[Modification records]

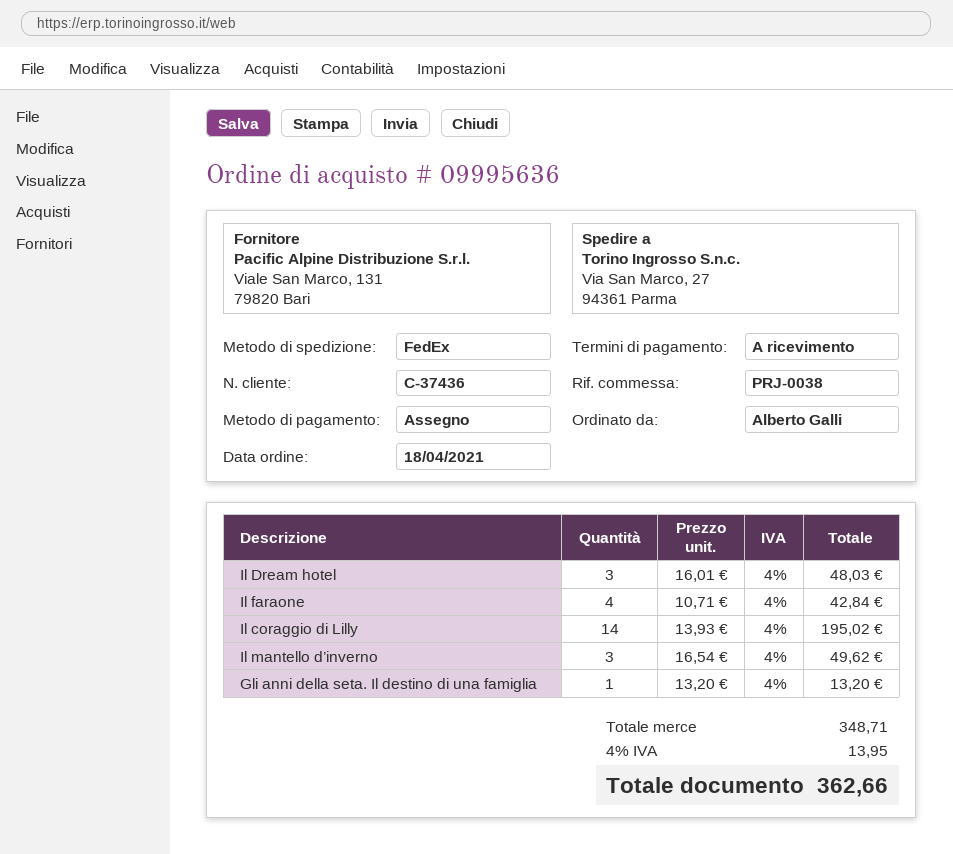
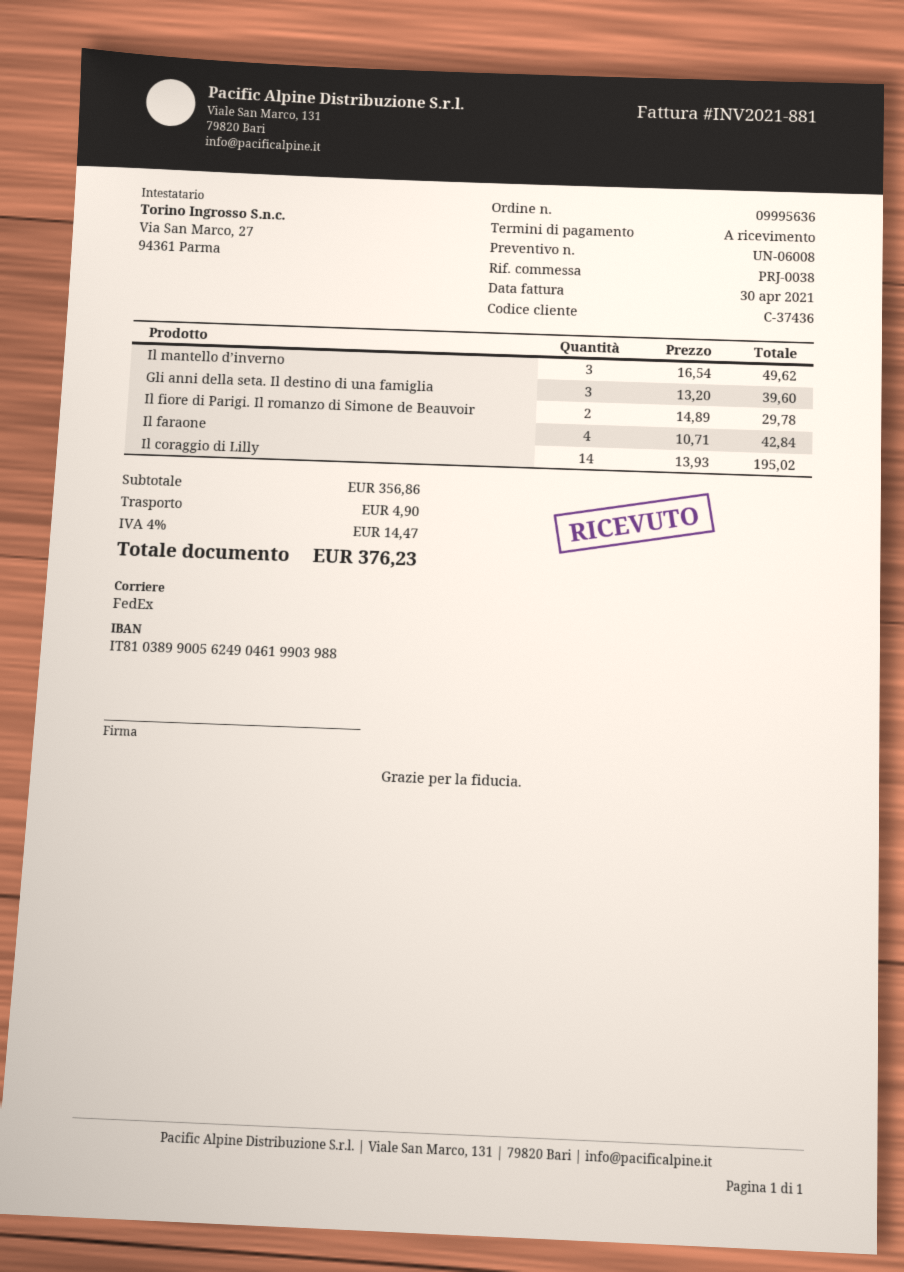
Il Dream hotel: 3 x 16.01 = 48.03 -> none
Gli anni della seta. Il destino di una famiglia: 1 x 13.20 = 13.20 -> 3 x 13.20 = 39.60
Il fiore di Parigi. Il romanzo di Simone de Beauvoir: none -> 2 x 14.89 = 29.78
subtotal: 348.71 -> 356.86
shipping: none -> 4.90
tax: 4% = 13.95 -> 4% = 14.47
total: 362.66 -> 376.23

● **GOAL OF THE EXERCISE**
Check each line above for "none" and give the number of lines that match, nothing more.

● **REPLY TO THE EXERCISE**
3